U.S. President Donald Trump told Republican lawmakers Monday the war would continue until Iran is “totally and decisively defeated,” but predicted it would be over soon.
He added that once the U.S. is done with the military operation against Iran, Tehran will not have weapons to use against the U.S., Israel or U.S. allies.
Iranian insiders say this escalation was anticipated long before the war began 11 days ago. Iranian planners assumed a confrontation with Washington and Israel was inevitable and prepared a layered strategy coordinated across the IRGC’s sprawling military networks and proxy forces.
Now, with little left to lose, Iran is executing that plan and turning the conflict into a grinding war of attrition aimed at exhausting its adversaries politically and economically.
The consequences are already visible at home.
Mojtaba Khamenei’s selection as supreme leader, insiders say, proves the Guard’s dominance as kingmakers. They say the balance of power has shifted.
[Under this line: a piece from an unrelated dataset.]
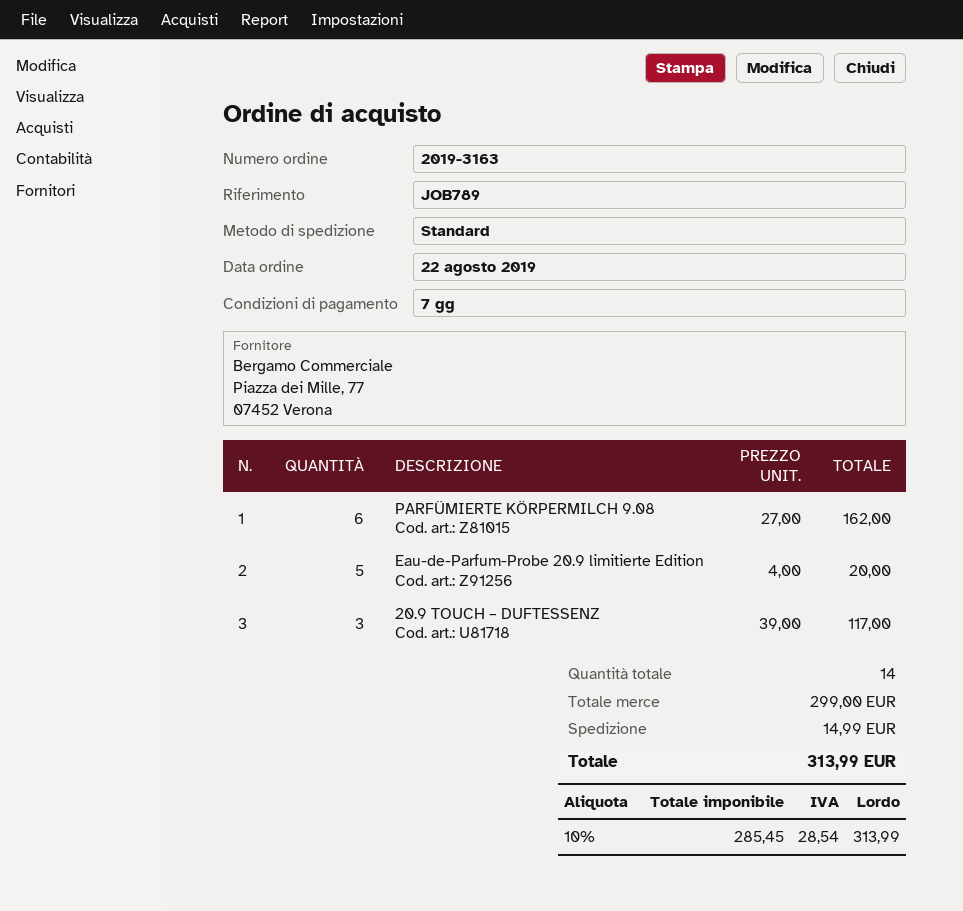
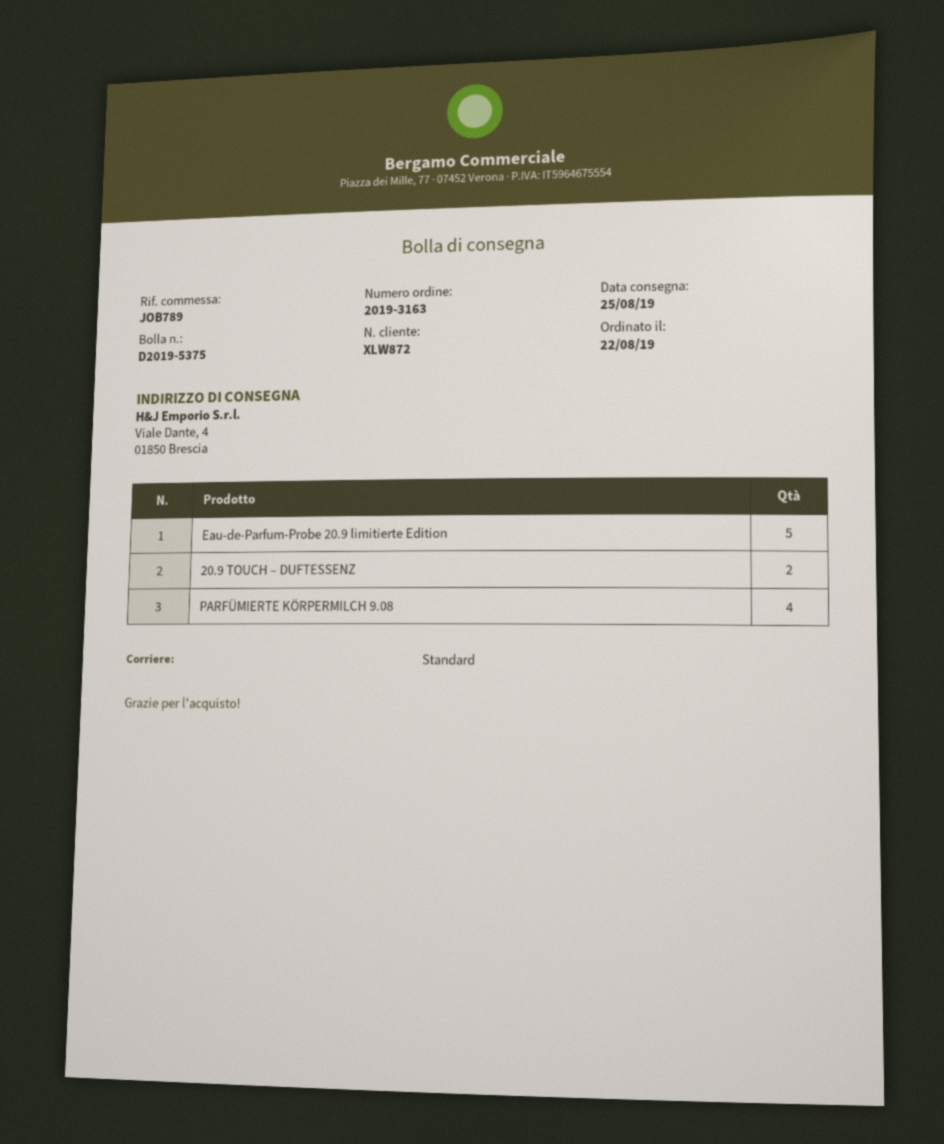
PARFÜMIERTE KÖRPERMILCH 9.08: 6 -> 4
20.9 TOUCH – DUFTESSENZ: 3 -> 2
The supreme leader holds the title, but the future of Iran, and the authority of the clerical establishment itself, now depends on whether the Guard can weather the storm unleashed by the U.S.-Israeli campaign.
How long?
But a critical unknown in the war, says Mohannad Hage Ali, a senior fellow at the Carnegie Middle East Center, is how long the Guard can sustain its missile campaign, the backbone of its strategy against its adversaries.
U.S. officials say a large share of Iran’s arsenal has already been destroyed, but regional sources say Tehran may still retain more than half its prewar stockpile.
If that estimate holds, Iran could keep launching missiles for several more weeks, a timeframe that could prove significant for Washington as economic pressure mounts at home and abroad.
The Guard’s reach also extends far beyond the battlefield as it reshapes daily life. An Iranian observer said goods that once sat for weeks at ports are now cleared immediately. Paperwork comes later.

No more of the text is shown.